User interface change data:
^^^^^^^^

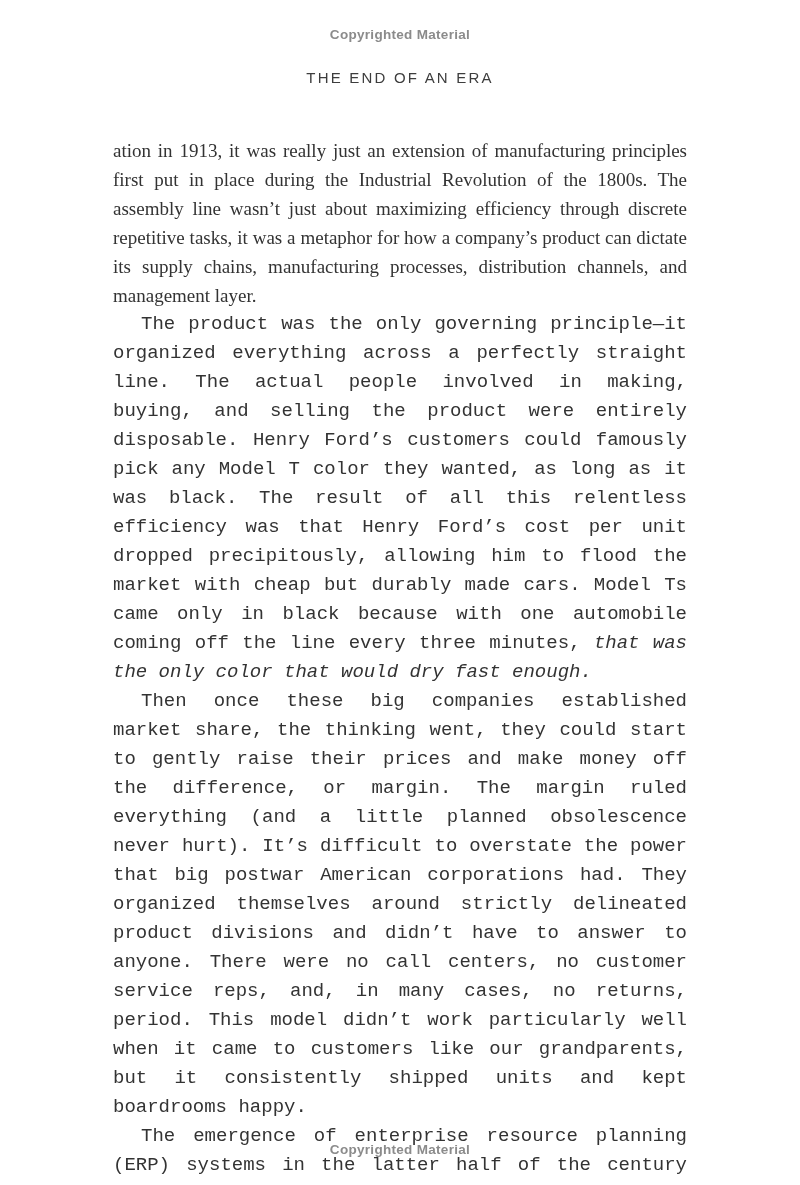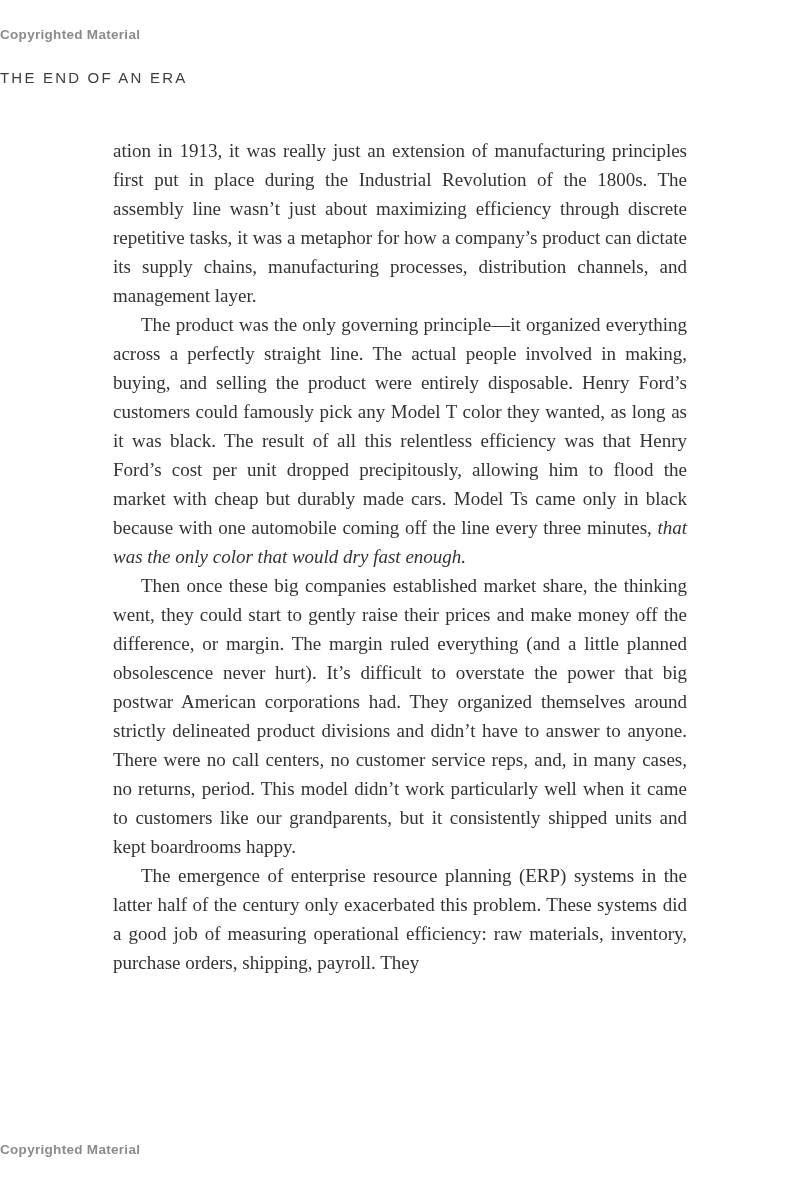--- a/index.html
+++ b/index.html
@@ -12,34 +12,35 @@
     width: 800px;
     height: 1185px;
     background: #ffffff;
     overflow: hidden;
     font-family: "Liberation Serif", serif;
   }
   .copyright {
     position: absolute;
     left: 0;
     width: 100%;
+    text-align: center;
     font-family: "Liberation Sans", sans-serif;
     font-size: 13.5px;
     font-weight: bold;
     color: #8b8b8b;
     letter-spacing: 0.3px;
   }
   .copyright.top { top: 27px; }
   .copyright.bottom { top: 1142px; }
   .running-header {
     position: absolute;
     top: 69px;
     left: 0;
     width: 100%;
-    text-align: left;
+    text-align: center;
     font-family: "Liberation Sans", sans-serif;
     font-size: 15px;
     font-weight: 500;
     color: #3d3d3d;
     letter-spacing: 2.2px;
   }
   .body-text {
     position: absolute;
     top: 136px;
     left: 113px;
@@ -49,20 +50,21 @@
     line-height: 29px;
     color: #333333;
     text-align: justify;
   }
   .body-text p.para {
     margin: 0;
     padding: 0;
   }
   .body-text p.para.indent {
     text-indent: 28px;
+    font-family: Liberation Mono, monospace;
   }
   .body-text .em {
     font-style: italic;
   }
   .page-number {
     position: absolute;
     top: 1089px;
     left: 0;
     width: 100%;
     text-align: center;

^^^^^^^^

### Work instruction:
Copy out each line from the preceding entries that mentions the word "indent".

### Finished exercise:
   .body-text p.para.indent {
     text-indent: 28px;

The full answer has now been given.